Version difference data
== Segment start ==

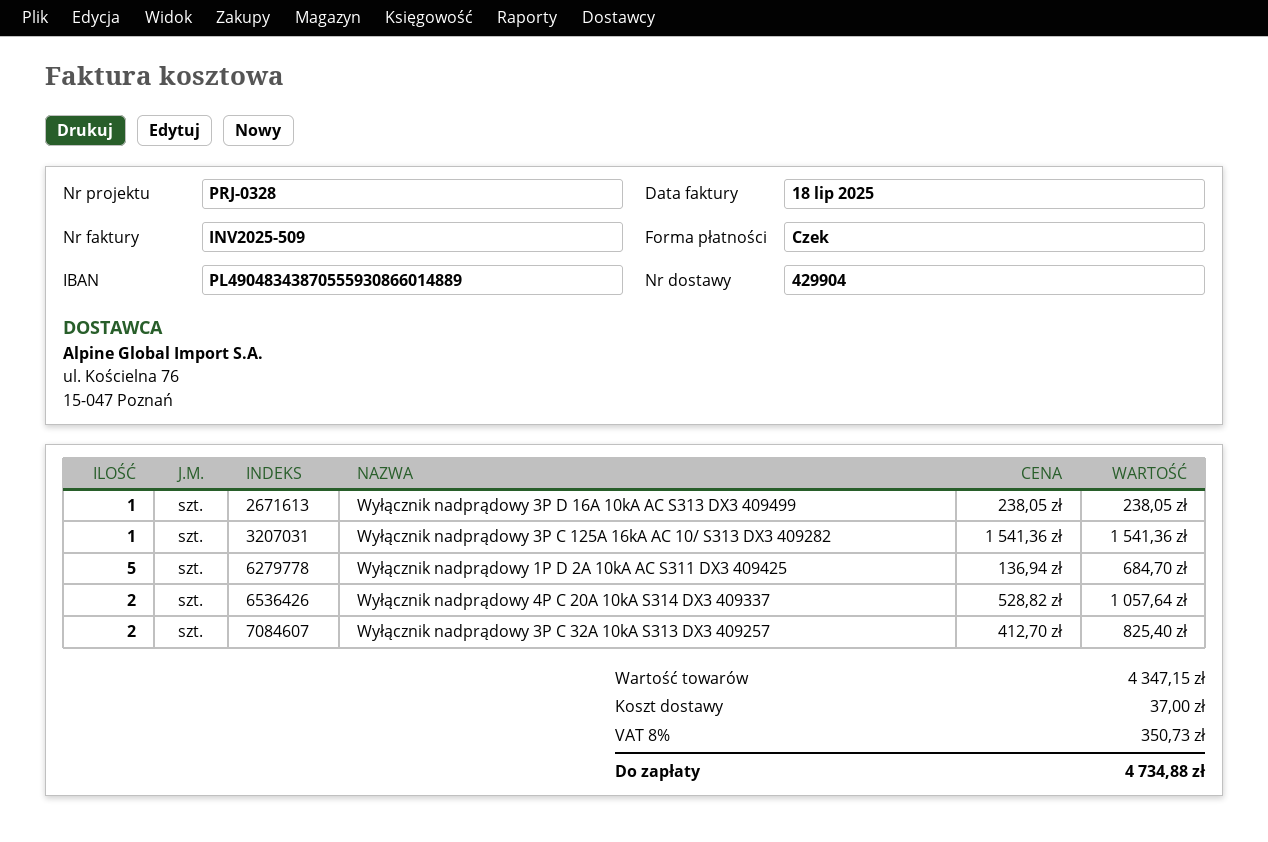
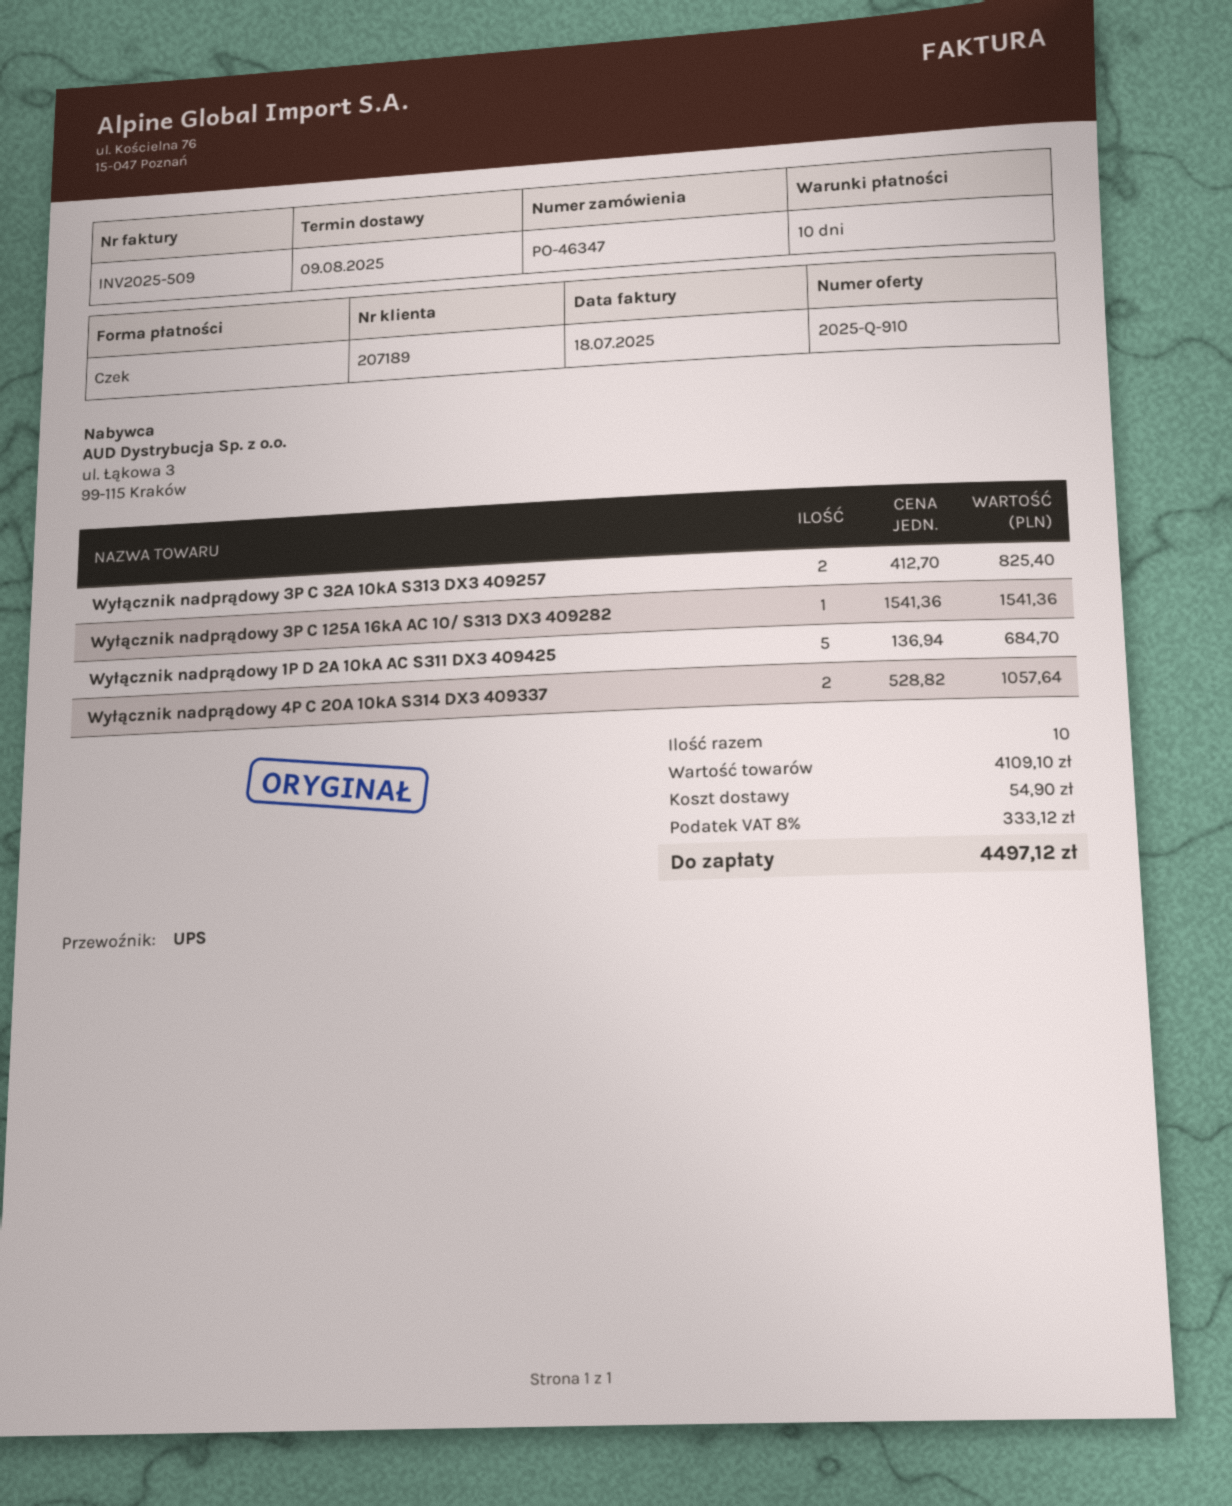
Wyłącznik nadprądowy 3P D 16A 10kA AC S313 DX3 409499: 1 x 238.05 = 238.05 -> none
subtotal: 4347.15 -> 4109.10
shipping: 37.00 -> 54.90
tax: 8% = 350.73 -> 8% = 333.12
total: 4734.88 -> 4497.12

== Segment end ==

[Your objective]
Could you copy exactly the lines from the one containing "subtotal: 4347.15 -> 4109.10" through the end of the records above, and nothing more?

[Answer area]
subtotal: 4347.15 -> 4109.10
shipping: 37.00 -> 54.90
tax: 8% = 350.73 -> 8% = 333.12
total: 4734.88 -> 4497.12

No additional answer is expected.